People v. Mayes

45 P. 860, 113 Cal. 618, 1896 Cal. LEXIS 833
CourtCalifornia Supreme Court
DecidedAugust 7, 1896
DocketCrim. No. 154
StatusPublished
Cited by52 cases

This text of 45 P. 860 (People v. Mayes) is published on Counsel Stack Legal Research, covering California Supreme Court primary law. Counsel Stack provides free access to over 12 million legal documents including statutes, case law, regulations, and constitutions.

Bluebook
People v. Mayes, 45 P. 860, 113 Cal. 618, 1896 Cal. LEXIS 833 (Cal. 1896).

Opinion

Harrison, J.

The appellant was convicted of felony in stealing a blue steer, and has appealed from the judgment thereon and from an order denying a new trial. The evidence connecting him with the taking of the animal was sharply conflicting, and testimony impeaching nearly all of the witnesses who testified on either side of the case was presented to the jury. Under these circumstances the sufficiency of the evidence to sustain the verdict is not open for examination.

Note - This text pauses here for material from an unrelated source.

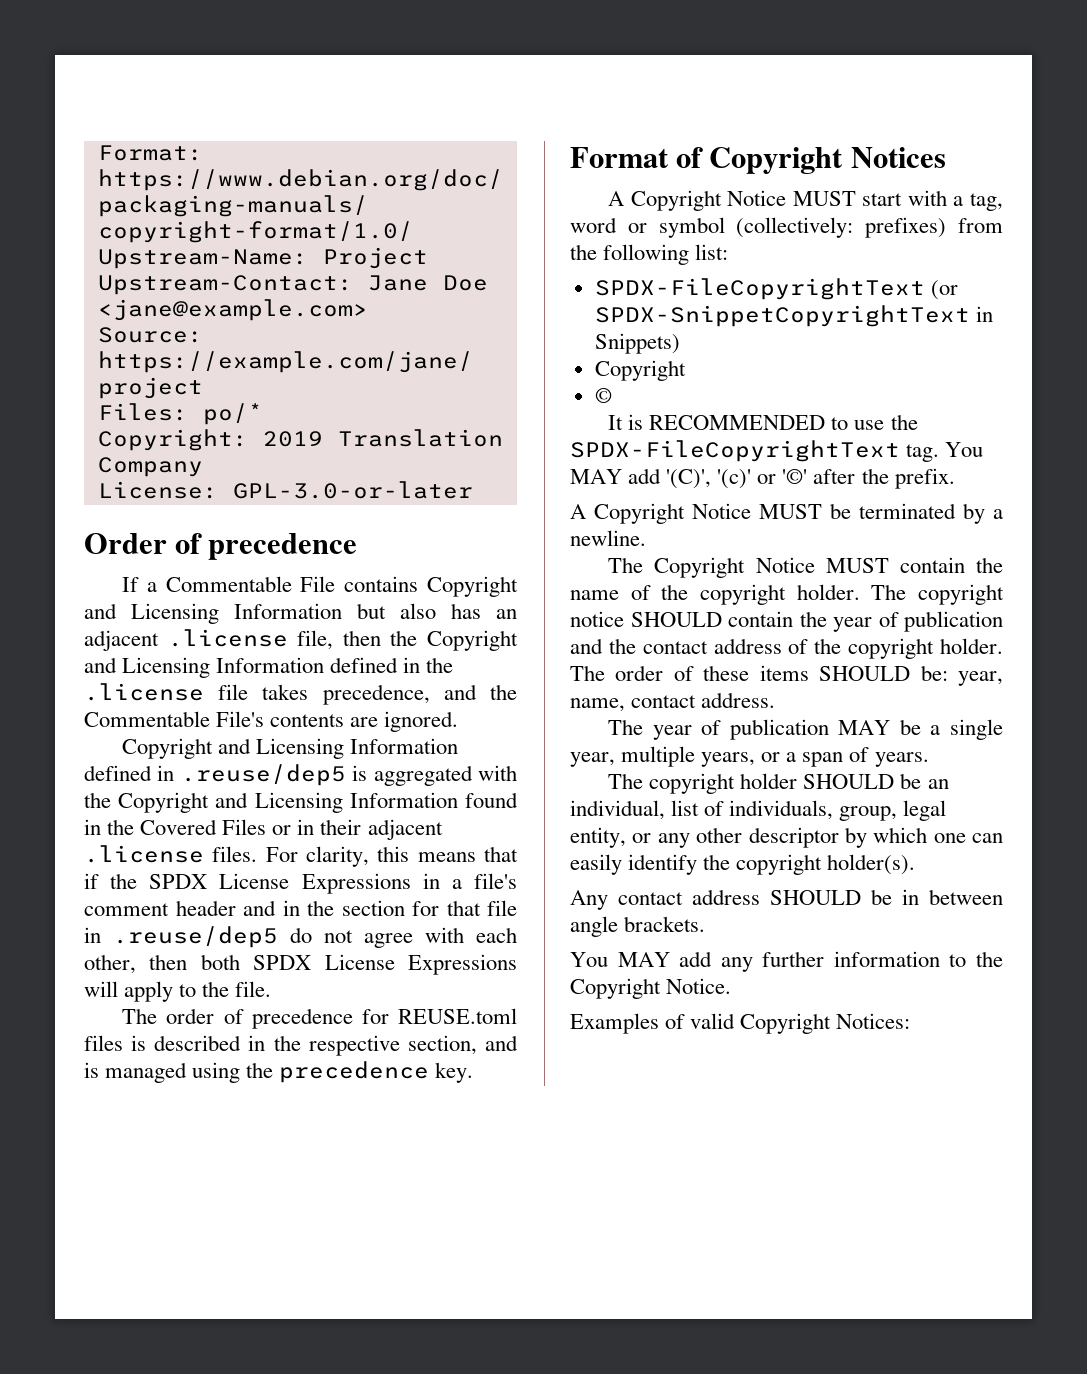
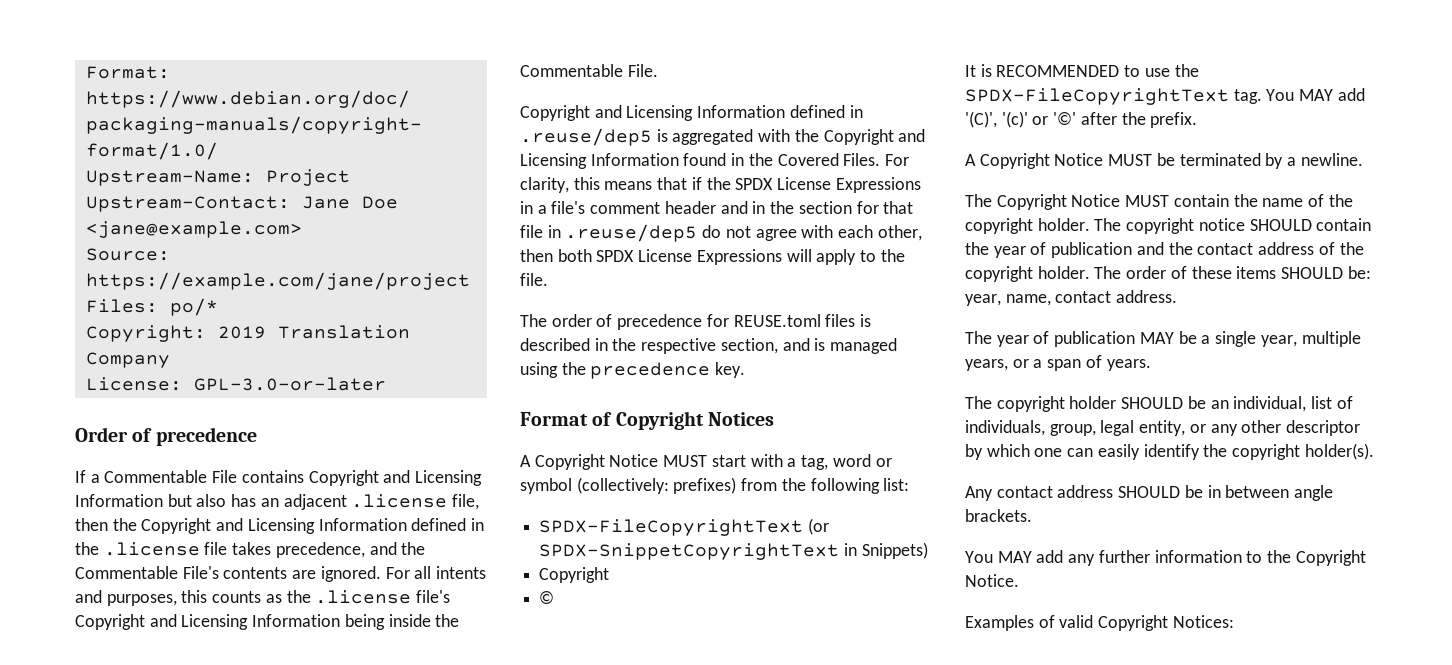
+ For all intents and purposes, this counts as the .license file's Copyright and Licensing Information being inside the Commentable File.
- Copyright and Licensing Information defined in .reuse/dep5 is aggregated with the Copyright and Licensing Information found in the Covered Files or in their adjacent .license files.
+ Copyright and Licensing Information defined in .reuse/dep5 is aggregated with the Copyright and Licensing Information found in the Covered Files.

Appellant contends that the conduct of the district attorney was such as to prejudice his case before the jury, and to prevent him from having a fair and impartial trial. While it may be conceded that the language of this officer was not at all times characterized by the urbanity of a Chesterfield, and that his manner, [622]*622so far as it can be gathered from the record, was somewhat brusque, we cannot say that it was of such a character as to have interfered with the judgment of the jury upon the evidence before them. Although it is desirable that the amenities of social and professional intercourse should be observed in the courtroom, it must also be borne in mind that the temperament and mental peculiarities of individual attorneys are so diverse that all are unable to try a cause by the same rules of conduct. Much must be left to the discretion of the trial judge in determining whether an attorney oversteps the bounds of legal propriety in his conduct of the trial, and, unless it clearly appears to the contrary, the judgment of the trial court that his conduct has wrought no prejudice to the defendant will not be set aside. Counsel's conduct must reach a course of proceeding militating against justice, and the fair and orderly conduct which should characterize judicial proceedings in criminal cases,before error can be predicated of it. There must be willful error persisted in for an illegitimate purpose, followed by injustice to the prisoner. (People v. Ward, 105 Cal. 340.)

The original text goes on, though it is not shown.